Schwartzman selected KODAK VISION3 5213 200T and KODAK VISION3 5219 500T for the shoot. “I have preferred to use these Tungsten stocks since Sea Biscuit. I understand how they work and know what I can get from them. The 5213 200T has beautiful dynamic range in terms of highlights and shadows and next to no grain. As the 5219 500T is made of the same recipe, the two stocks intercut well. Their dynamic range enabled me to shoot in situations where it would have been harder to deal with the contrast between shadows and highlights in certain scenes than with digital. Film is forgiving and you can roll with the punches. For example, I knew the highlights would not clip. Together the 5213 200T and 5219 500T faithfully recorded the naturalistic lighting I established on set, to such an extent that I completed the final grade in just three days.”

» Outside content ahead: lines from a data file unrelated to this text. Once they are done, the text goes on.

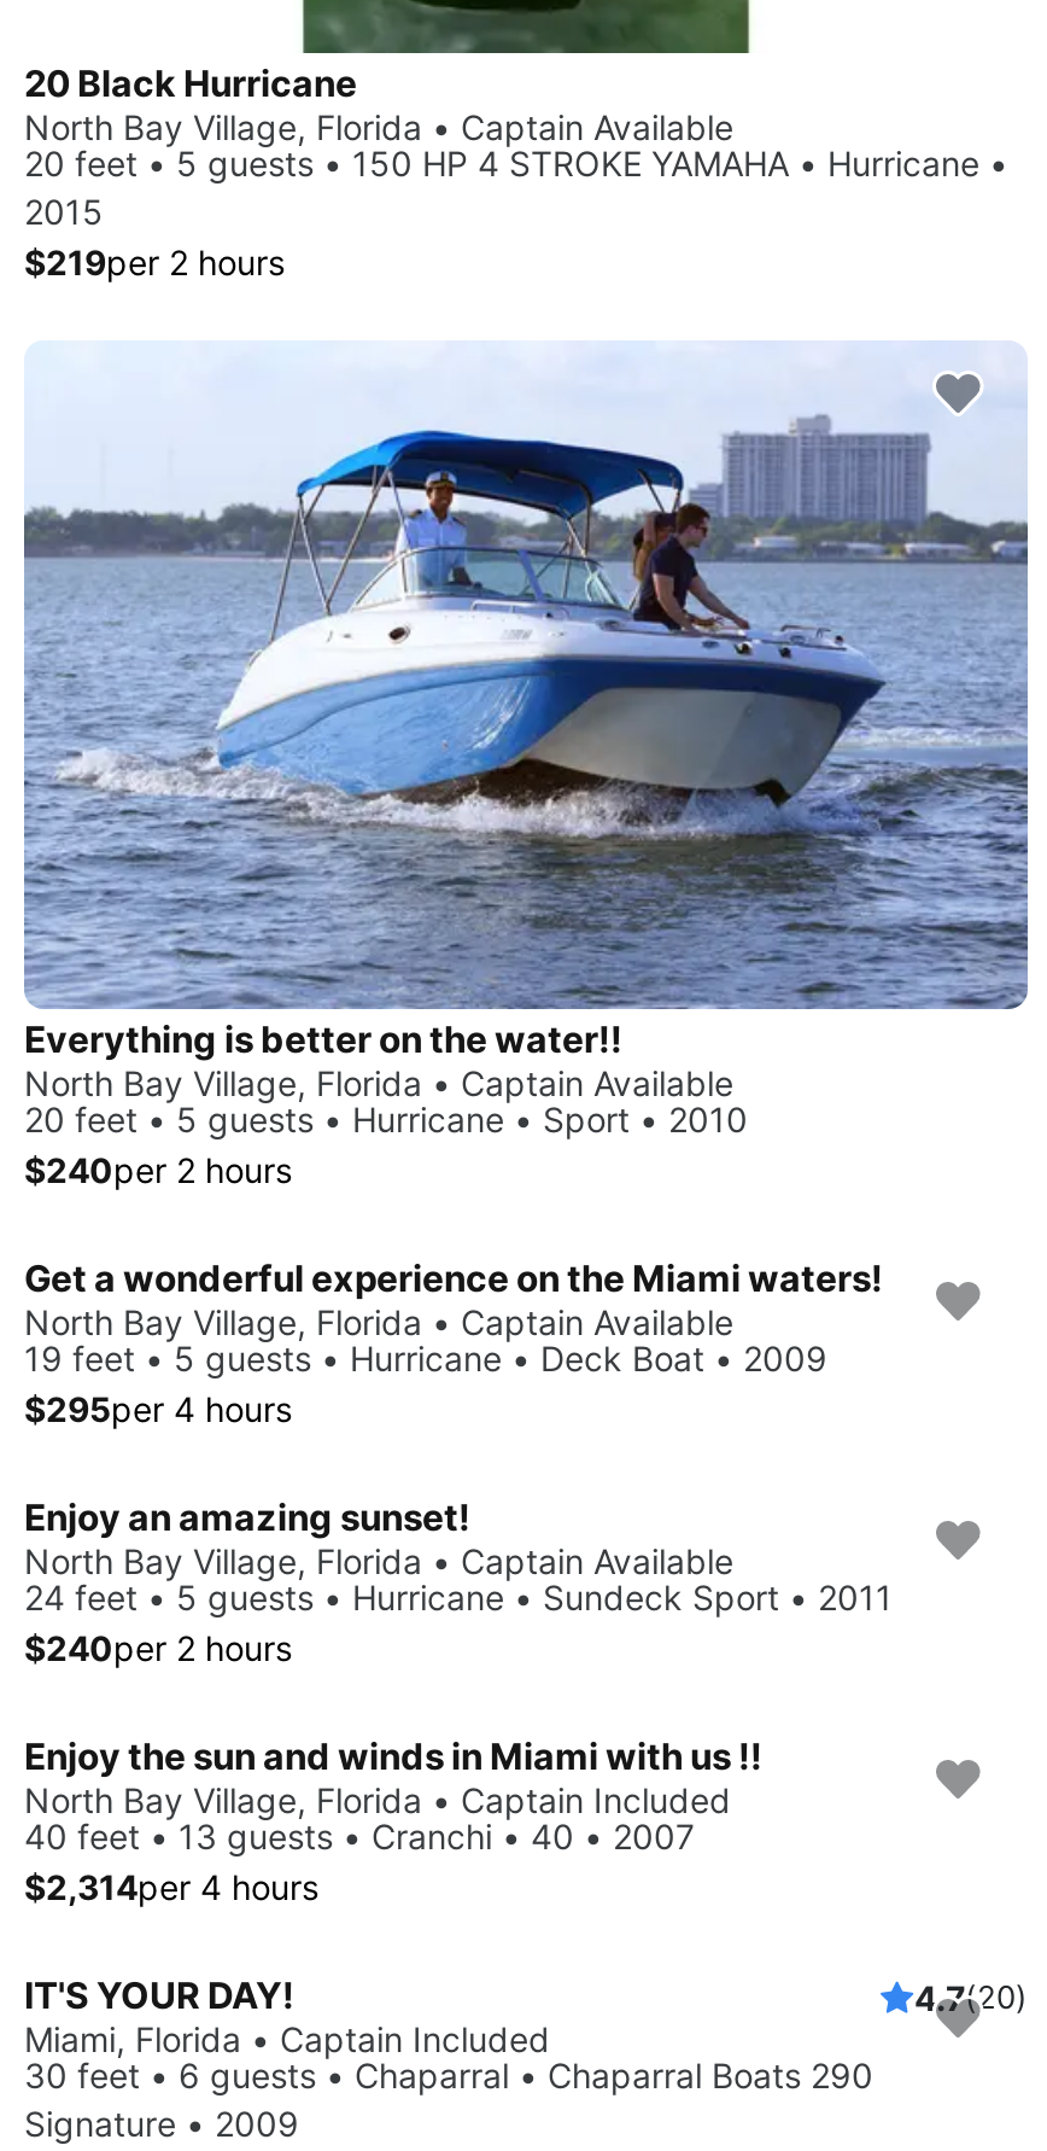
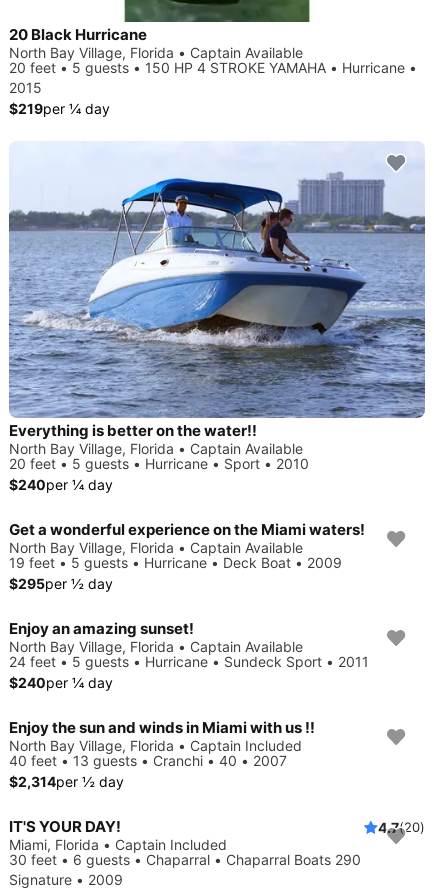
[24,241,285,282] $219per 2 hours -> [9,100,110,117] $219per ¼ day
[24,1150,292,1191] $240per 2 hours -> [9,476,113,493] $240per ¼ day
[24,1389,292,1430] $295per 4 hours -> [9,575,113,592] $295per ½ day
[24,1628,292,1669] $240per 2 hours -> [9,674,113,691] $240per ¼ day
[24,1867,318,1908] $2,314per 4 hours -> [9,773,124,790] $2,314per ½ day

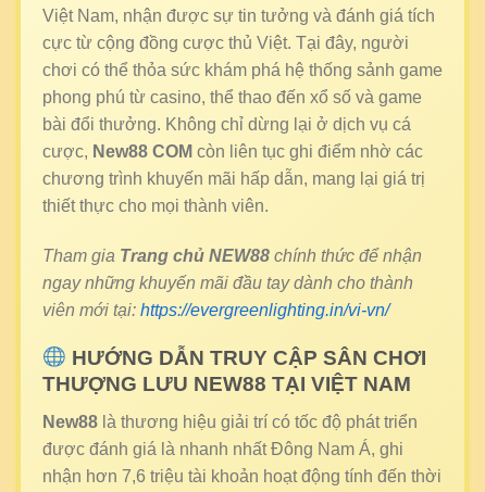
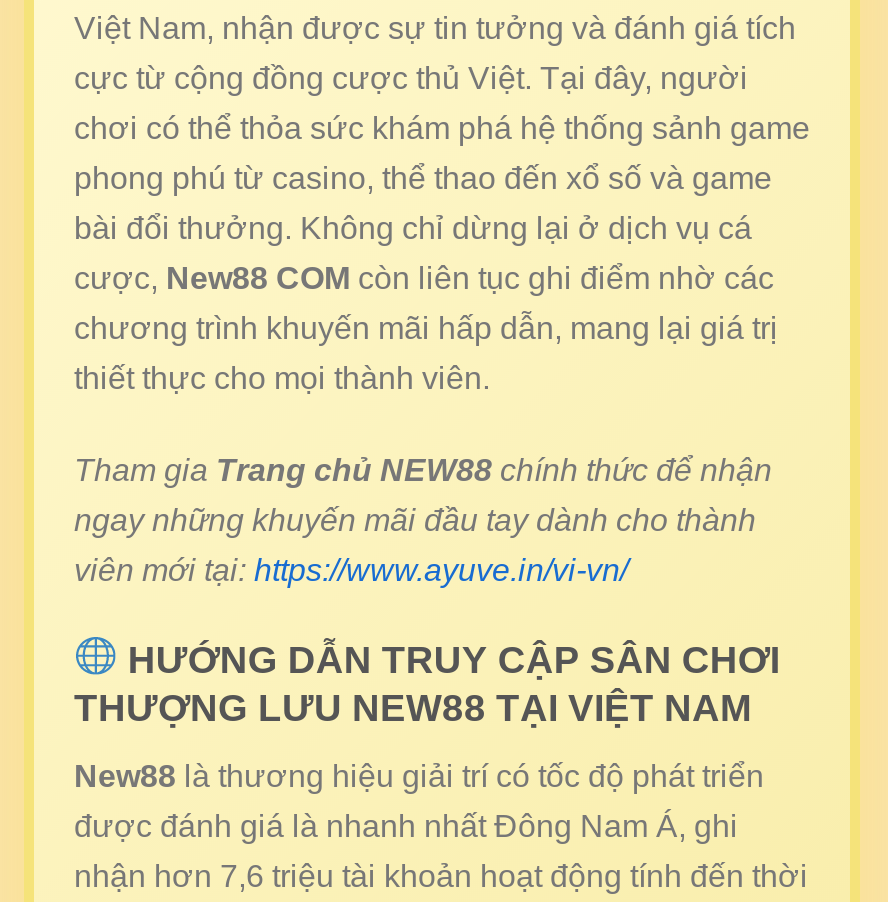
[42,300,389,319] viên mới tại: https://evergreenlighting.in/vi-vn/ -> [74,552,628,586] viên mới tại: https://www.ayuve.in/vi-vn/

Schwartzman says that having a small film crew was a positive boon to the production in a number of ways. “Given that we had a small budget, working in practical locations with the two children in almost every scene but only available for a maximum of six hours per day, we needed a quick and fluid way of working. Unlike digital, film is liberating. You don’t need so much infrastructure around the camera – no extra parts such as monitors, DIT carts or a video village. Shooting on film meant we were very nimble. We could quickly set-up the camera on a set of sticks, get the kids on set and start shooting with far less Sturm-Und-Drang on them than you could with a digital shooting package. Our setup was all very convenient and low-profile too. By outward appearance you would have thought we were shooting a music video rather than a feature film.”
With this low-budget filmmaking exercise successfully under their belts, Schwartzman and Trevorrow face a challenge of altogether different proportions, when they re-team in the UK at the end of 2017 to begin pre-production on Lucasfilm/Walt Disney Pictures’ Star Wars: Episode IX, shooting on 65mm film.
“There is nothing more beautiful than 65mm,” Schwartzman says. But that’s another story.